And so I think software is really tricky, I think, in the same way that driving is tricky. And so when I see things like 2025 is the year of agents,  I get very concerned and I kind of feel like,
因此我认为,软件和驾驶一样棘手。当我看到诸如“2025 是智能代理元年”之类的说法时,我会非常担忧,并且感觉——

This is the decade of agents and this is going to be quite some time. We need humans in the loop. We need to do this carefully. This is software. Let's be serious here. One more kind of analogy that I always think through is the Iron Man suit.
这是“智能代理的十年”,且还将持续相当长的时间。我们必须把人置于闭环之中,谨慎推进。这毕竟是软件,必须严肃以待。我经常想到的另一个类比是钢铁侠战衣。

I always love Iron Man. I think it's so correct in a bunch of ways with respect to technology and how it will play out.
我一直很喜欢《钢铁侠》。在我看来,它在技术及其未来走向上有很多地方都非常贴切。

And what I love about the Iron Man suit is that it's both an augmentation and Tony Stark can drive it And it's also an agent.
我喜欢钢铁侠战衣的一点在于:它既是对人的增强装置,托尼·斯塔克也能亲自驾驶,同时它本身又是一个智能代理。

And in some of the movies, the Iron Man suit is quite autonomous and can fly around and find Tony and all this kind of stuff. And so this is the autonomy slider is we can build augmentations or we can build agents.
在某些电影里,钢铁侠战衣具有相当高的自主性,能自己飞行并找到托尼等。因此,这就像一根自治滑杆:我们既可以做增强装置,也可以做智能代理。

And we kind of want to do a bit of both. But at this stage, I would say working with fallible LLMs and so on,  I would say it's less Iron Man robots and more Iron Man suits that you want to build.
而我们多少想两者兼顾。但在目前这个阶段,面对仍会出错的大模型,我认为大家更应该打造“钢铁侠战衣”而非“钢铁侠机器人”。

It's less like building flashy demos of autonomous agents and more building partial autonomy products.
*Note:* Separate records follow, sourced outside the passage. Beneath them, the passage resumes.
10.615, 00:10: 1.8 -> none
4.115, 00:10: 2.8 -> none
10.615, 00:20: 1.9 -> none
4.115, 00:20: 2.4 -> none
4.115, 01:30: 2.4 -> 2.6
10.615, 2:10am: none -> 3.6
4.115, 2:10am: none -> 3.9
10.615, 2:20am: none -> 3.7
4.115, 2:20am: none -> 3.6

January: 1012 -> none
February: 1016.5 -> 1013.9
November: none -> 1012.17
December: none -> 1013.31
And these products have custom GUIs and UI UX.
与其开发华而不实的全自动演示代理,不如做部分自治的产品,而这些产品需要定制化的 GUI 和交互体验。

And we're trying to, and this is done so that the generation verification loop of the human is very,  very fast. But we are not losing the sight of the fact that it is in principle possible to automate this work.
我们这样做,是为了让人类的“生成-验证”循环尽可能迅速;同时也牢记,这些工作在原理上终究可以被完全自动化。
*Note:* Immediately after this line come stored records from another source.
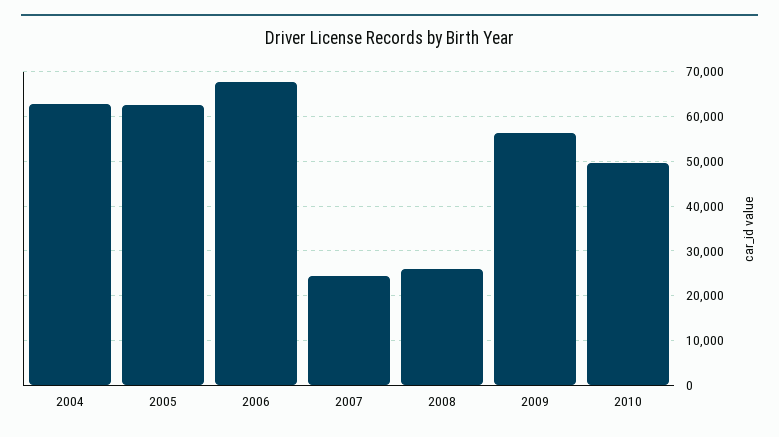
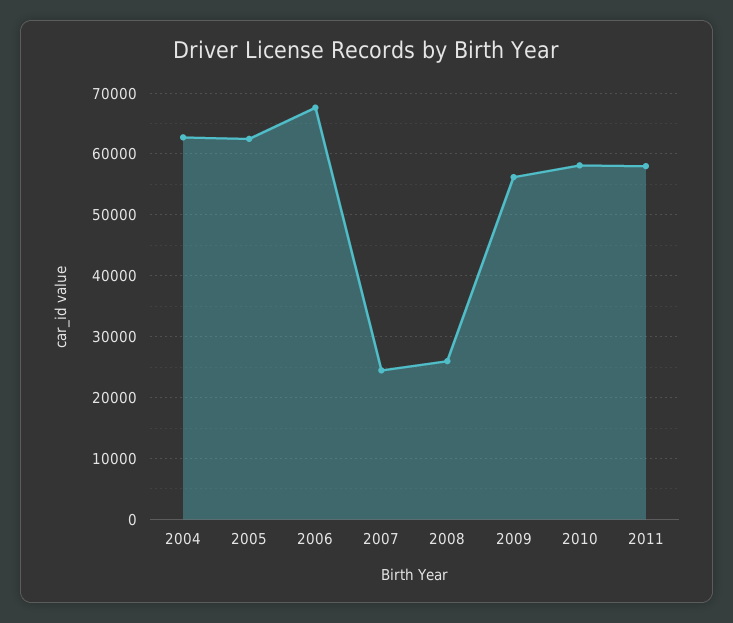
2010: 50000 -> 58000
2011: none -> 58000

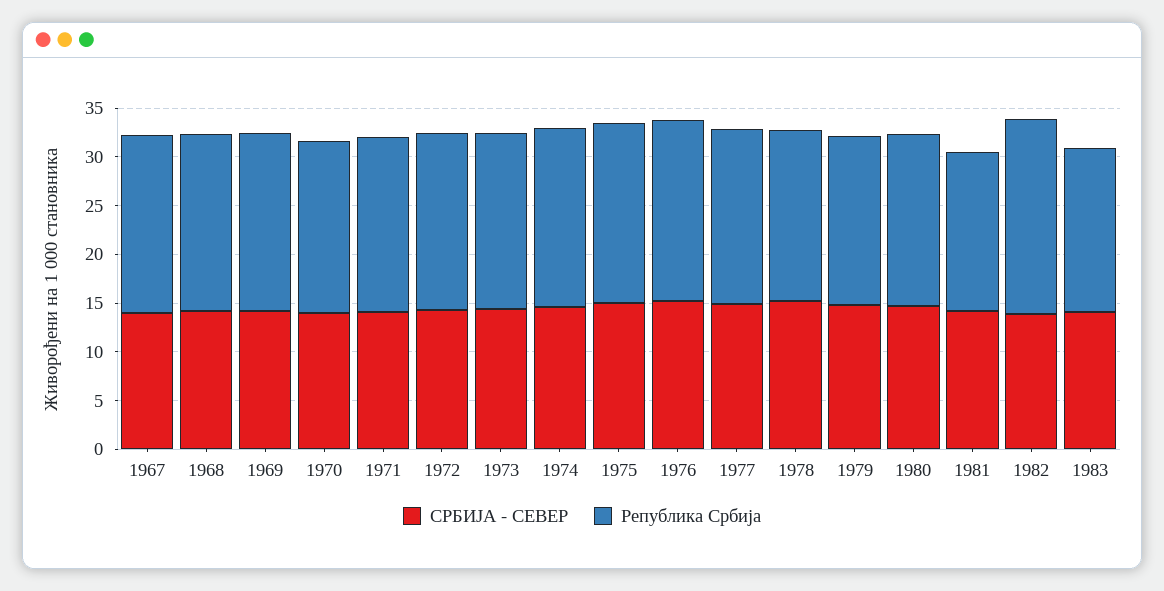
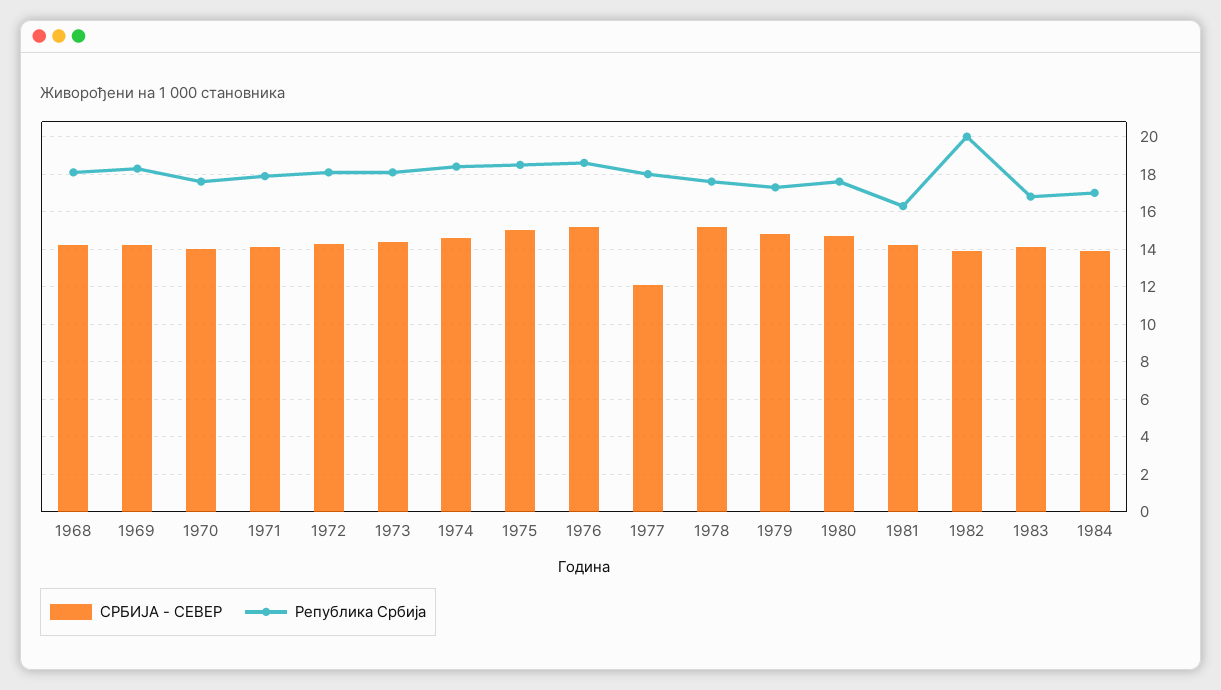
СРБИЈА - СЕВЕР, 1967: 14 -> none
Република Србија, 1967: 18 -> none
СРБИЈА - СЕВЕР, 1977: 15 -> 12
СРБИЈА - СЕВЕР, 1984: none -> 14
Република Србија, 1984: none -> 17

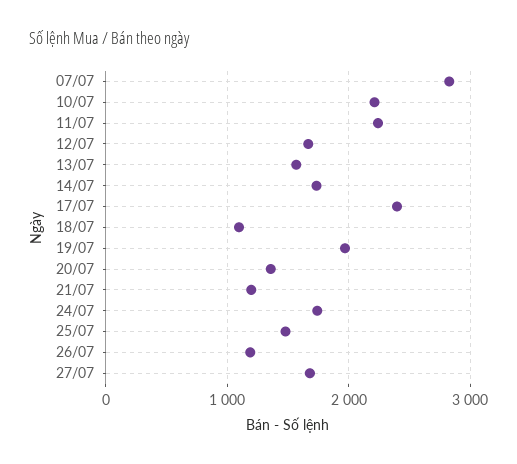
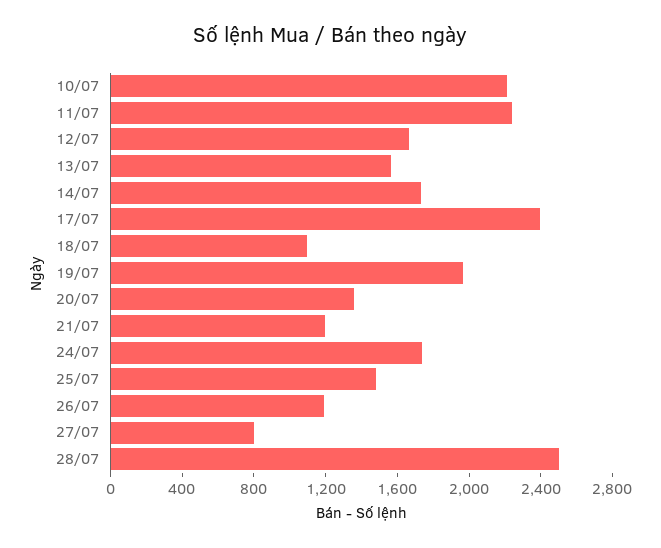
07/07: 2800 -> none
27/07: 1700 -> 800
28/07: none -> 2500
And there should be an autonomy slider in your product. And you should be thinking about how you can slide that autonomy slider and make your product sort of more autonomous over time.
你的产品里应该有一根“自治滑杆”,并思考如何逐步调高它,让产品随着时间推移变得更加自主。

But this is kind of how I think there's lots of opportunities in these kinds of products. I want to now switch gears a little bit and talk about one other dimension that I think is very unique.
我认为这类产品中蕴含大量机会。现在我想稍微转换一下话题,谈谈另一个我认为非常独特的维度。
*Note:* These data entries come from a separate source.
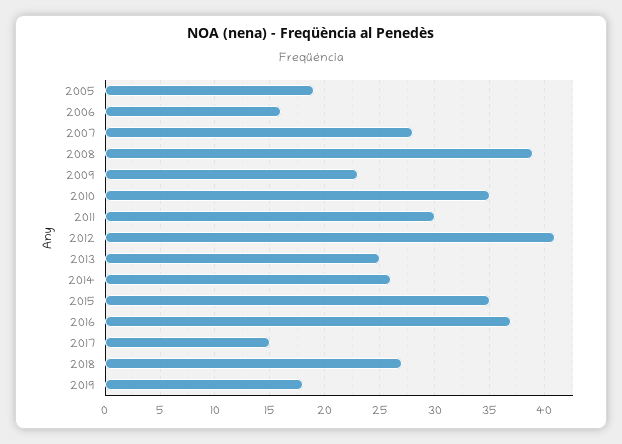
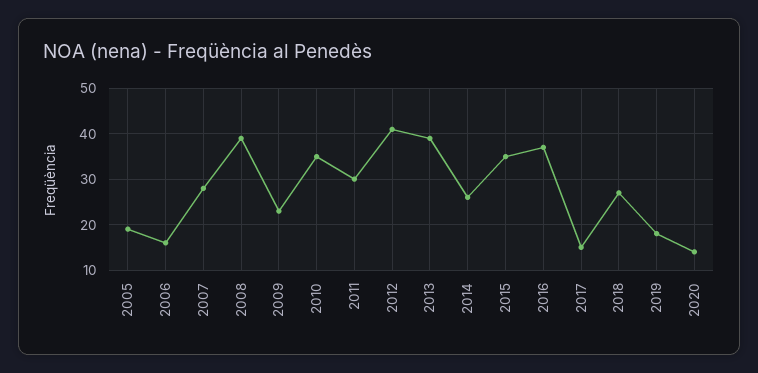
2013: 25 -> 40
2020: none -> 15

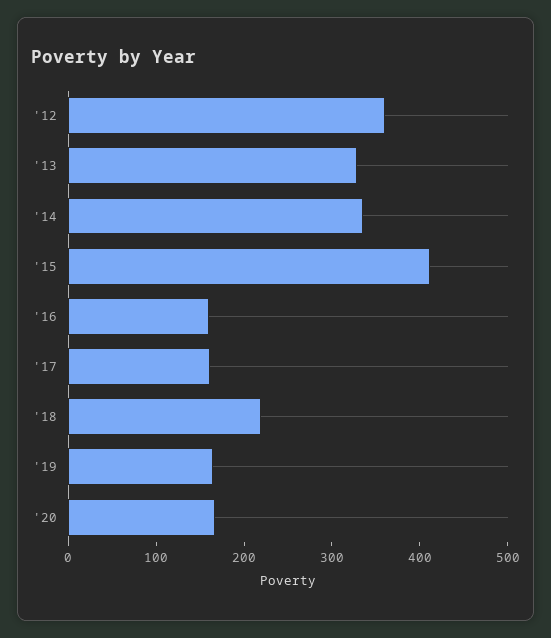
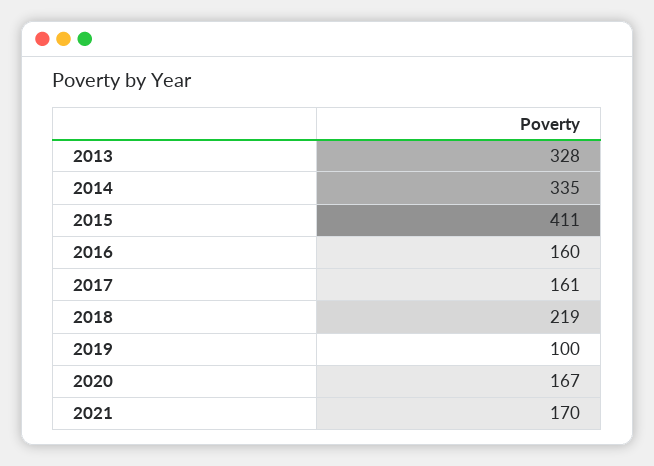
'12: 360 -> none
'19: 160 -> 100
2021: none -> 170

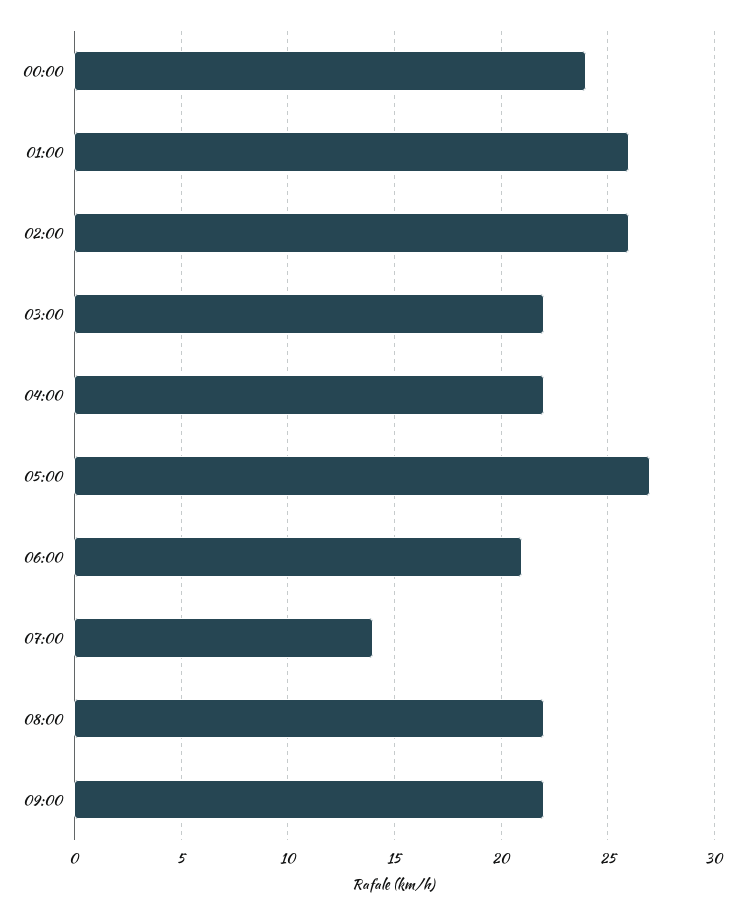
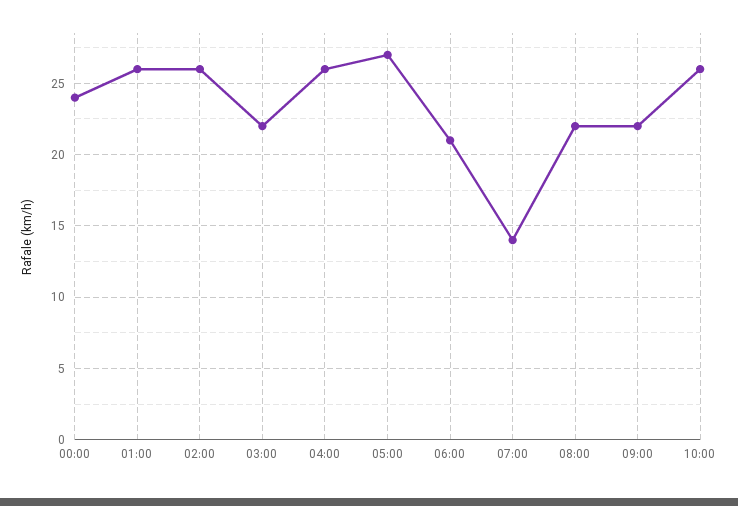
04:00: 22 -> 26
10:00: none -> 26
Not only is there a new type of programming language that allows for autonomy in software,  but also, as I mentioned, it's programmed in English, which is this natural interface.
如今不仅出现了一种全新的编程语言,使软件能够自治,而且正如我之前所说,它是用英语编程——也就是天然的交互接口。

And suddenly everyone is a programmer because everyone speaks natural language like English. So this is extremely bullish and very interesting to me and also completely unprecedented, I would say.
于是,人人都成了程序员,因为人人都会说自然语言(如英语)。这让我既看好又兴奋,也可谓史无前例。

It used to be the case that you need to spend five to ten years studying something to be able to do something in software. This is not the case anymore. So I don't know if by any chance anyone has heard of wipe coding.
过去要想做成一件软件上的事,你得花五到十年专门学习;如今不再如此。不知道大家是否听说过“wipe coding”这个说法。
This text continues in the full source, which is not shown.